▸ WORK ITEM
Determine how many lines of the listing below include the string "project". Output the number and nothing more.

(SOURCE MATERIAL begins)

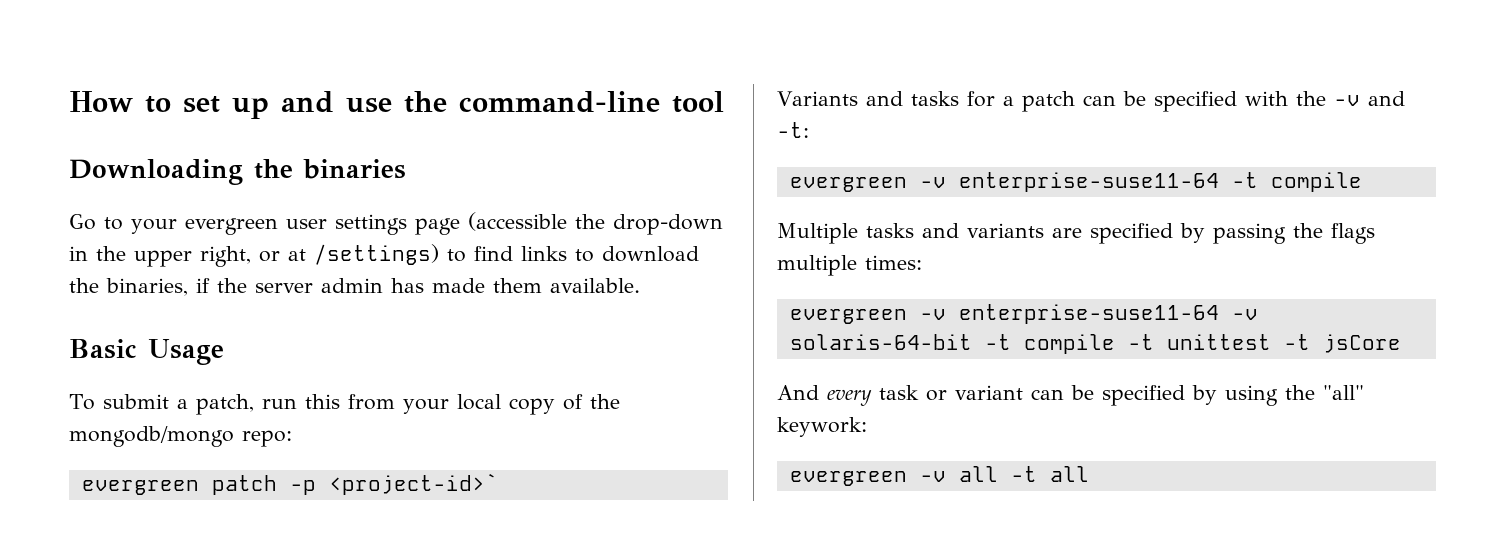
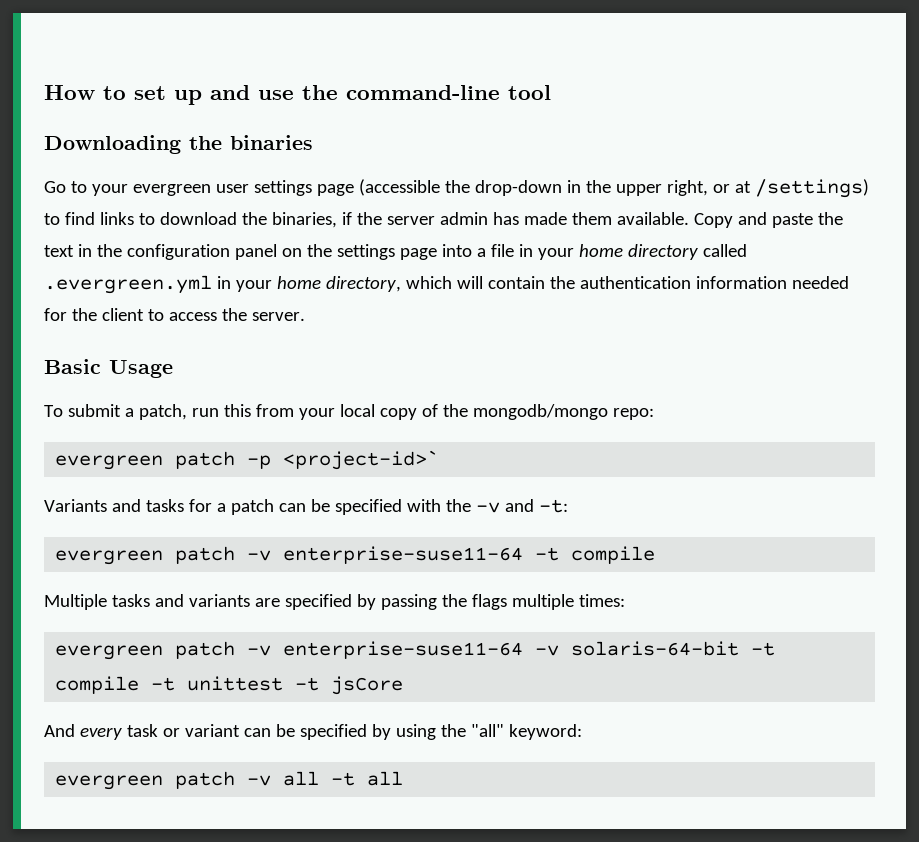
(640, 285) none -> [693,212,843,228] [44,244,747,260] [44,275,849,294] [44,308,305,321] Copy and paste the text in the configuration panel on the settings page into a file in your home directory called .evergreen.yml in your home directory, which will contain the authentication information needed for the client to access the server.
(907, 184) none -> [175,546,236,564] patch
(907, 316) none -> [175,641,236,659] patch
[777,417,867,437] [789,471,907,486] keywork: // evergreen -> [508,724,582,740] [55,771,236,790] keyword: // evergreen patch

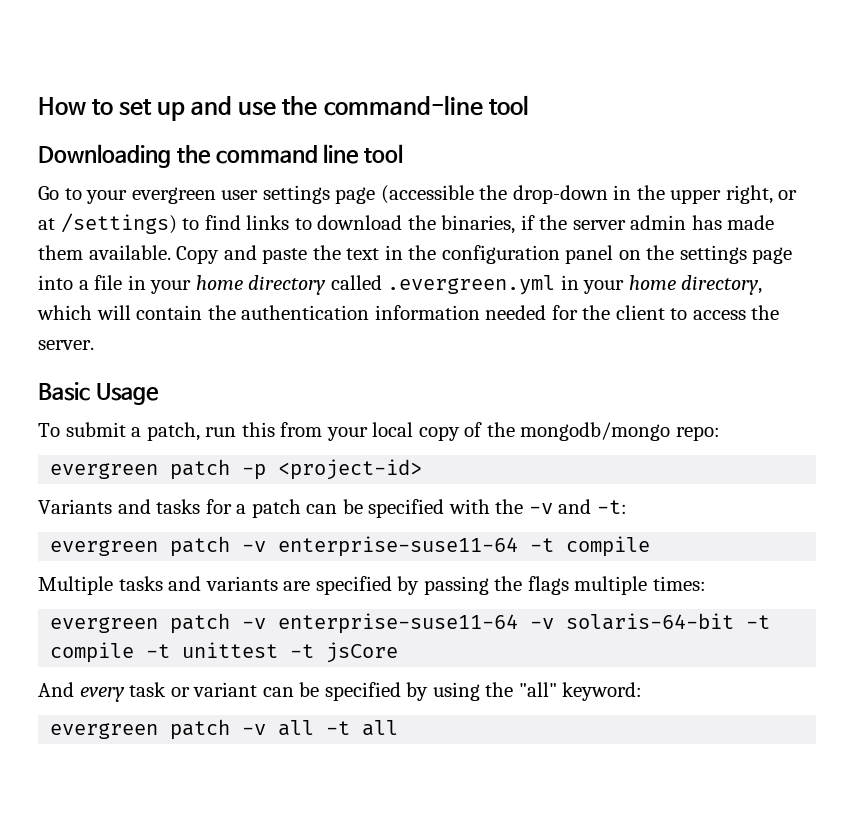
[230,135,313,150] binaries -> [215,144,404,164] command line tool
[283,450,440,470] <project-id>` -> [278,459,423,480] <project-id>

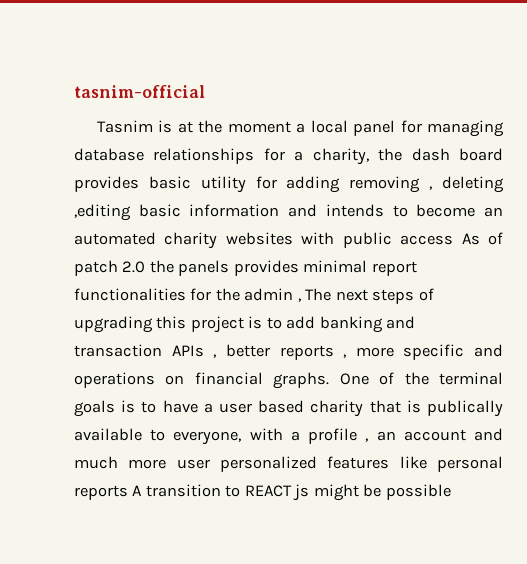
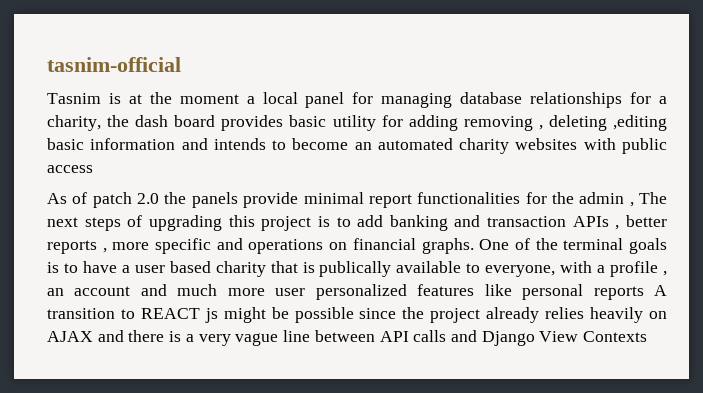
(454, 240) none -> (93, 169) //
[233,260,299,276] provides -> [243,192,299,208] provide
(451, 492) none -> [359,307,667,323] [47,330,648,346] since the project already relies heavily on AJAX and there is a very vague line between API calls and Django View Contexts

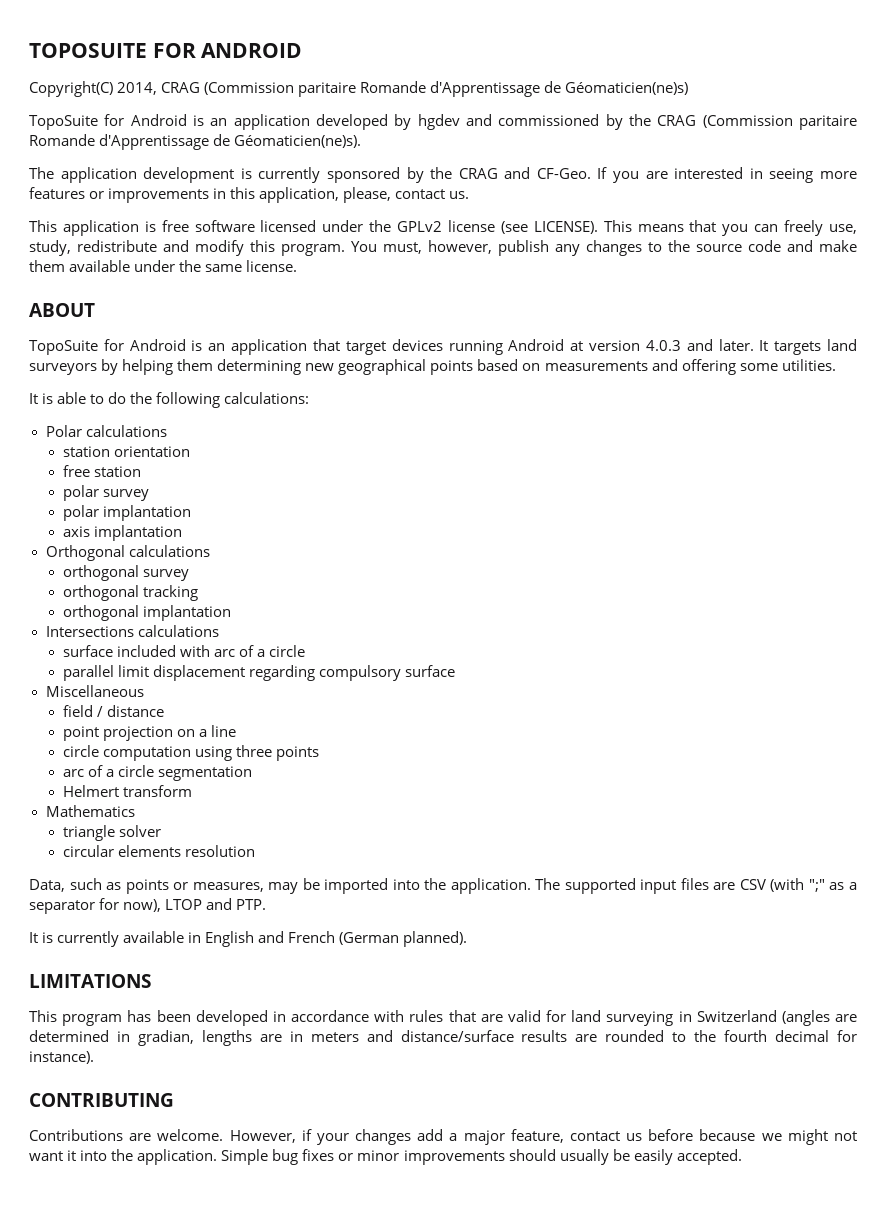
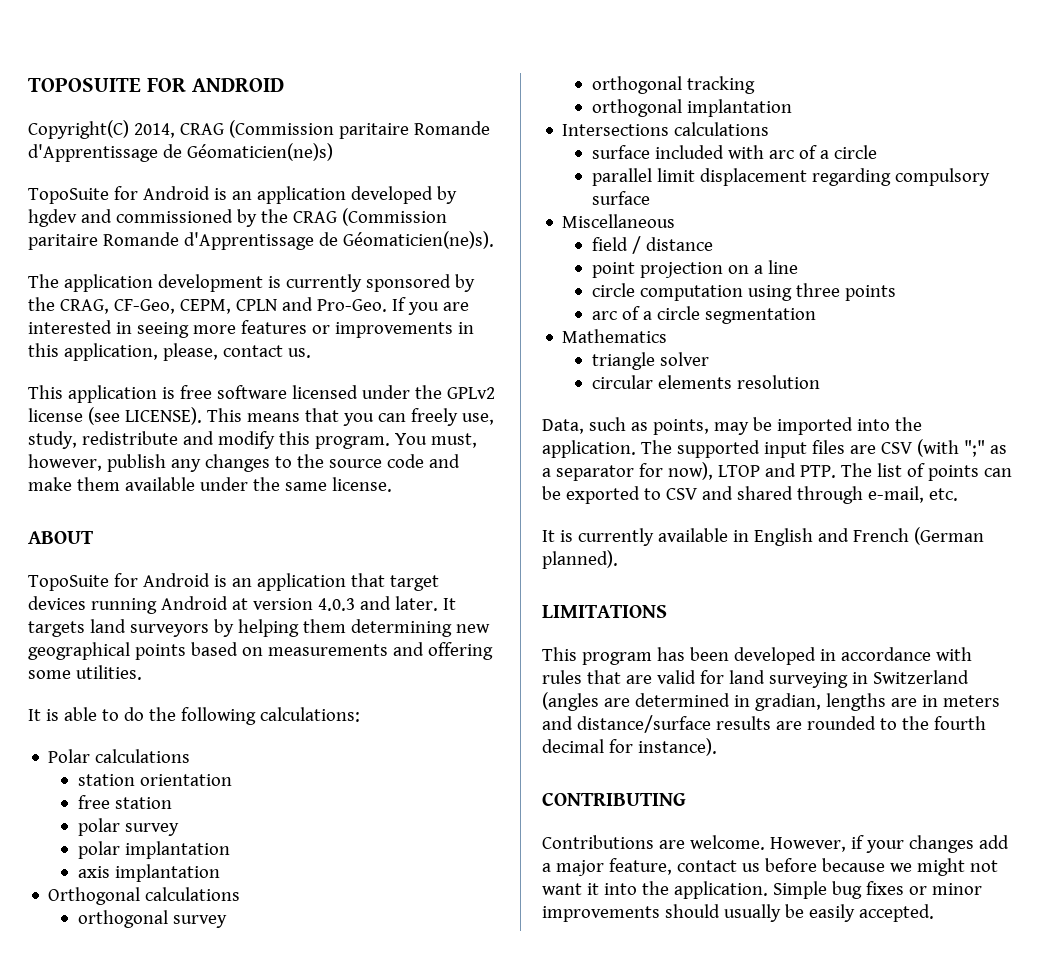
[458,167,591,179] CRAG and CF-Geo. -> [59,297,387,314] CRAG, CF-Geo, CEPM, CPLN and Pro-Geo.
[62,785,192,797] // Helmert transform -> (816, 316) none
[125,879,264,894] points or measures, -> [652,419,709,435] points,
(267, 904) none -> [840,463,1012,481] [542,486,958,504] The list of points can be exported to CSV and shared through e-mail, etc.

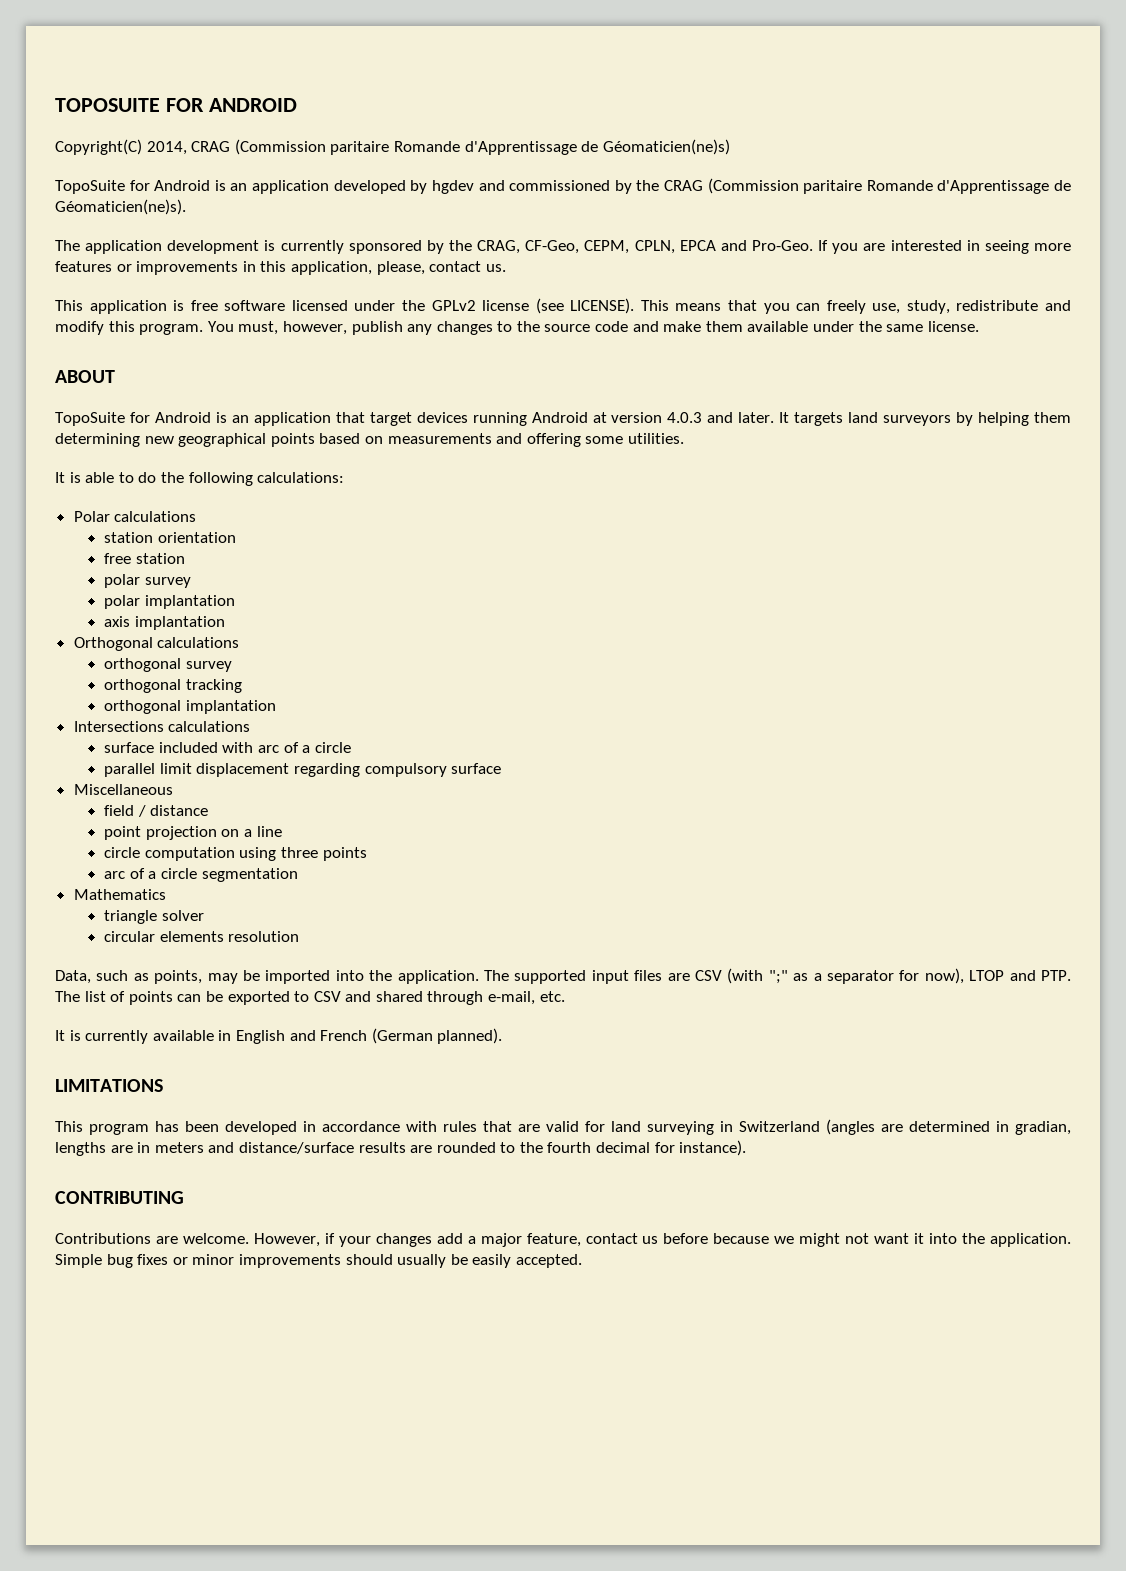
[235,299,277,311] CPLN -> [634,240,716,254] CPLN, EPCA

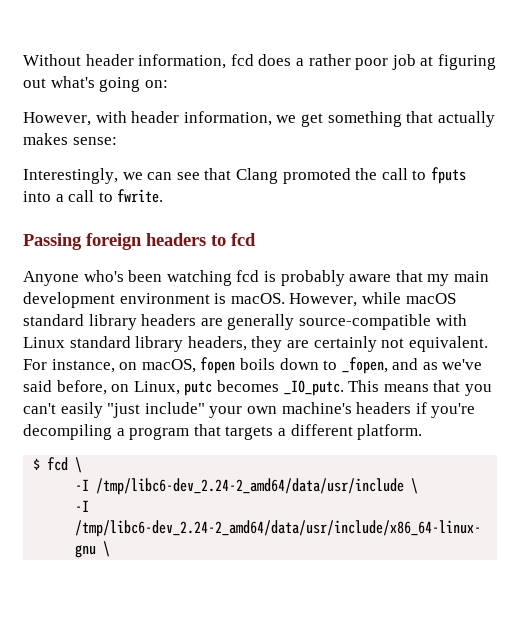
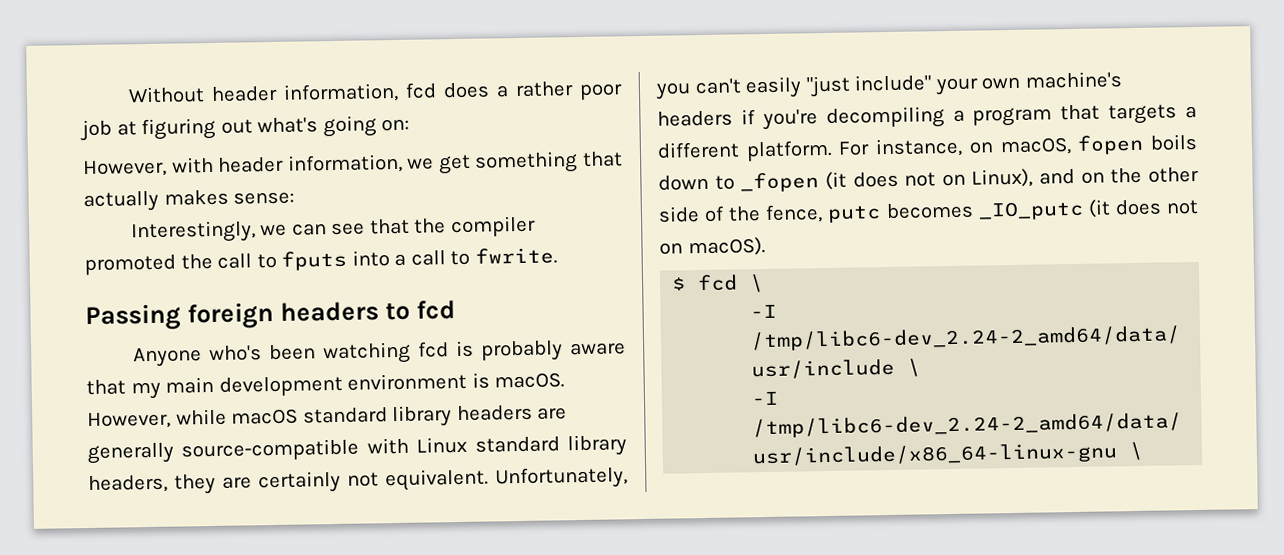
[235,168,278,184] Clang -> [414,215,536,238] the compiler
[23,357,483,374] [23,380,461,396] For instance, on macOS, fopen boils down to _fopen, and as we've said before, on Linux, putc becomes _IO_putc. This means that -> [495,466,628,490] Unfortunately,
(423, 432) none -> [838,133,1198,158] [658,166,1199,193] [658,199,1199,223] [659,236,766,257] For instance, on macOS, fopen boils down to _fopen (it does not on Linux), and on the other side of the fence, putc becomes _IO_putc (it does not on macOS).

(SOURCE MATERIAL ends)

▸ COMPLETED TASK
2